Retype the entries below exactly, and keep every picture out of your version.

SOURCE DATA:
##########
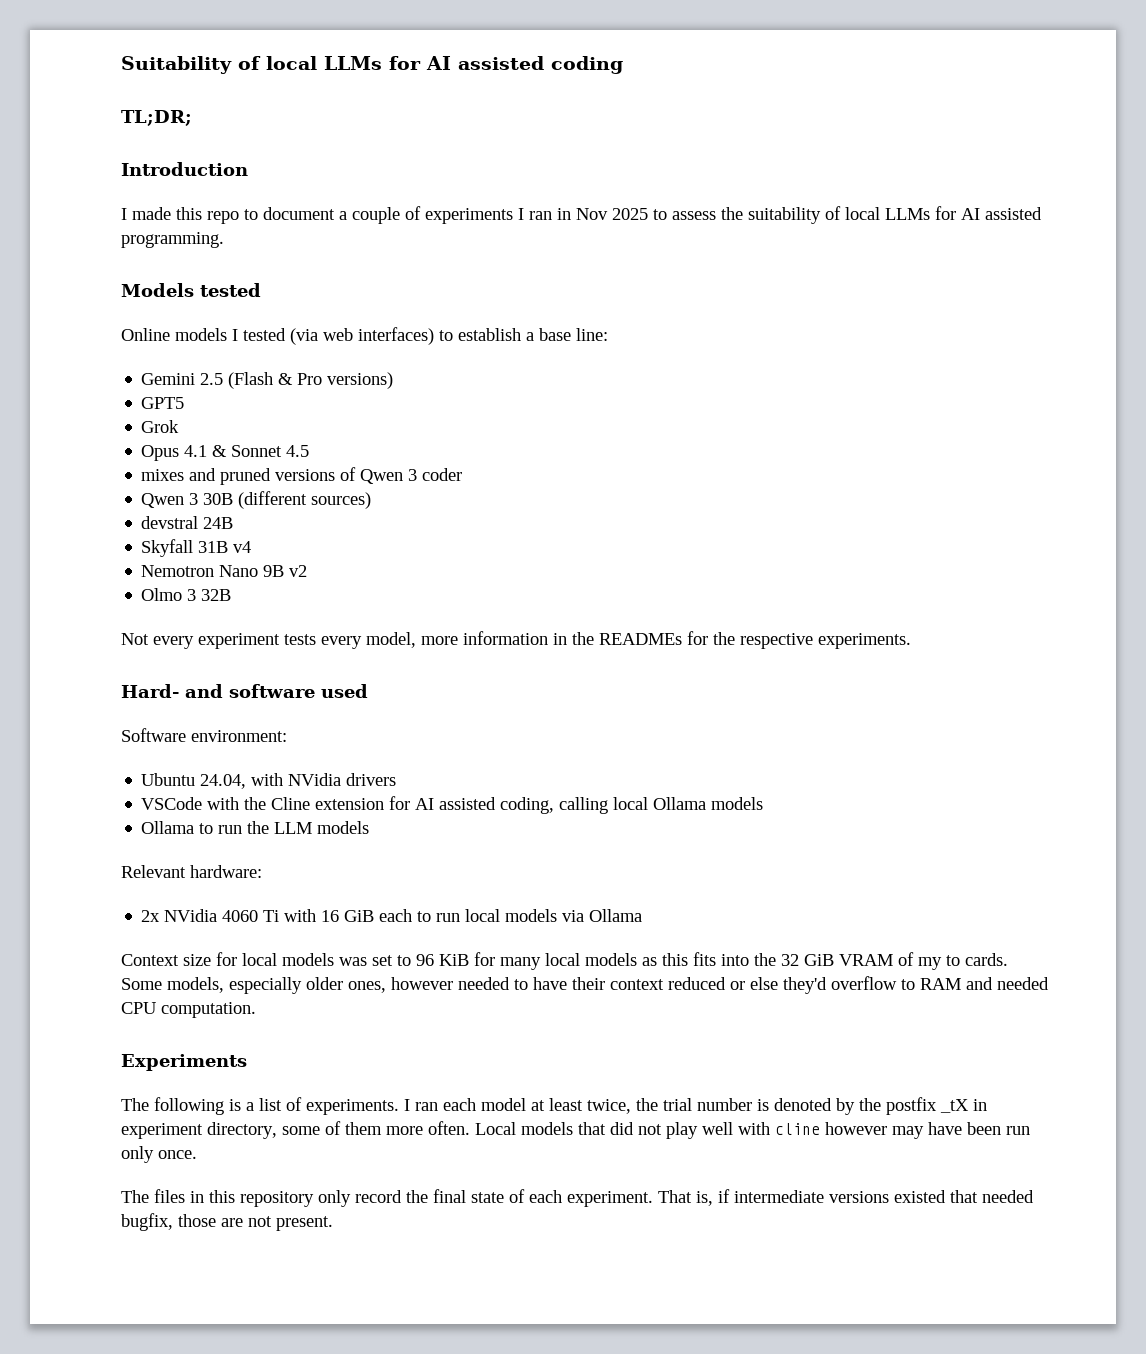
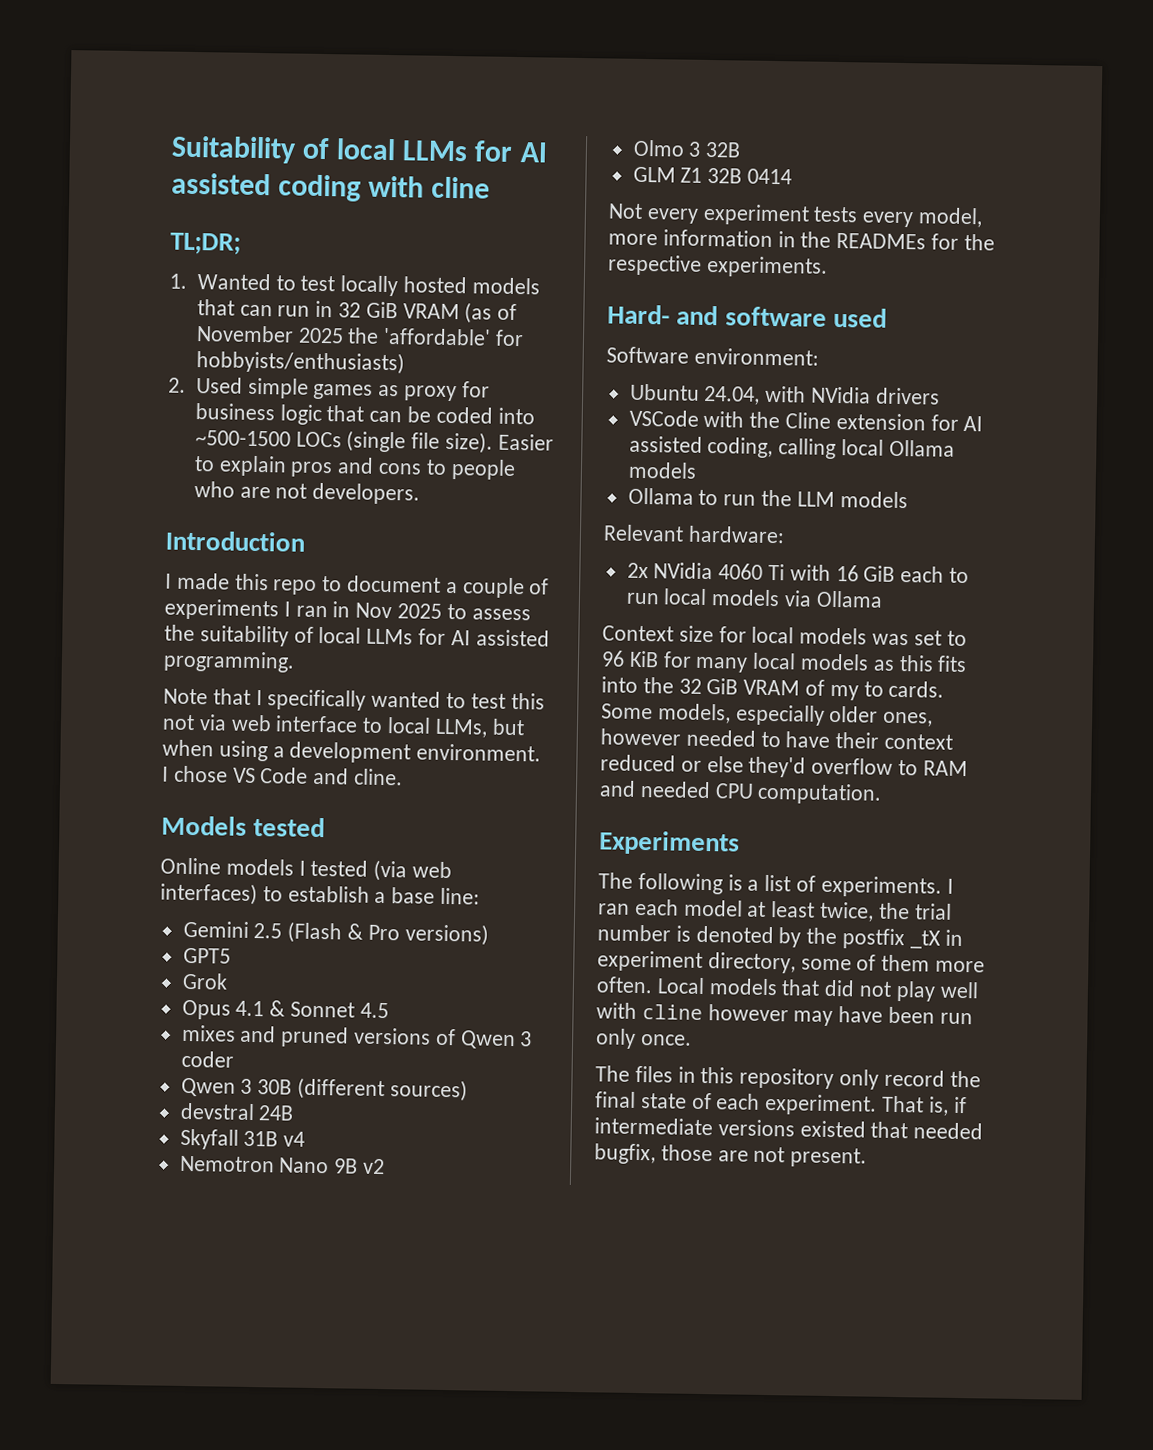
- Suitability of local LLMs for AI assisted coding
+ Suitability of local LLMs for AI assisted coding with cline
+ 1. Wanted to test locally hosted models that can run in 32 GiB VRAM (as of November 2025 the 'affordable' for hobbyists/enthusiasts)
+ 2. Used simple games as proxy for business logic that can be coded into ~500-1500 LOCs (single file size). Easier to explain pros and cons to people who are not developers.
+ Note that I specifically wanted to test this not via web interface to local LLMs, but when using a development environment. I chose VS Code and cline.
+ GLM Z1 32B 0414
##########
EXERCISE ANSWER:
- Suitability of local LLMs for AI assisted coding
+ Suitability of local LLMs for AI assisted coding with cline
+ 1. Wanted to test locally hosted models that can run in 32 GiB VRAM (as of November 2025 the 'affordable' for hobbyists/enthusiasts)
+ 2. Used simple games as proxy for business logic that can be coded into ~500-1500 LOCs (single file size). Easier to explain pros and cons to people who are not developers.
+ Note that I specifically wanted to test this not via web interface to local LLMs, but when using a development environment. I chose VS Code and cline.
+ GLM Z1 32B 0414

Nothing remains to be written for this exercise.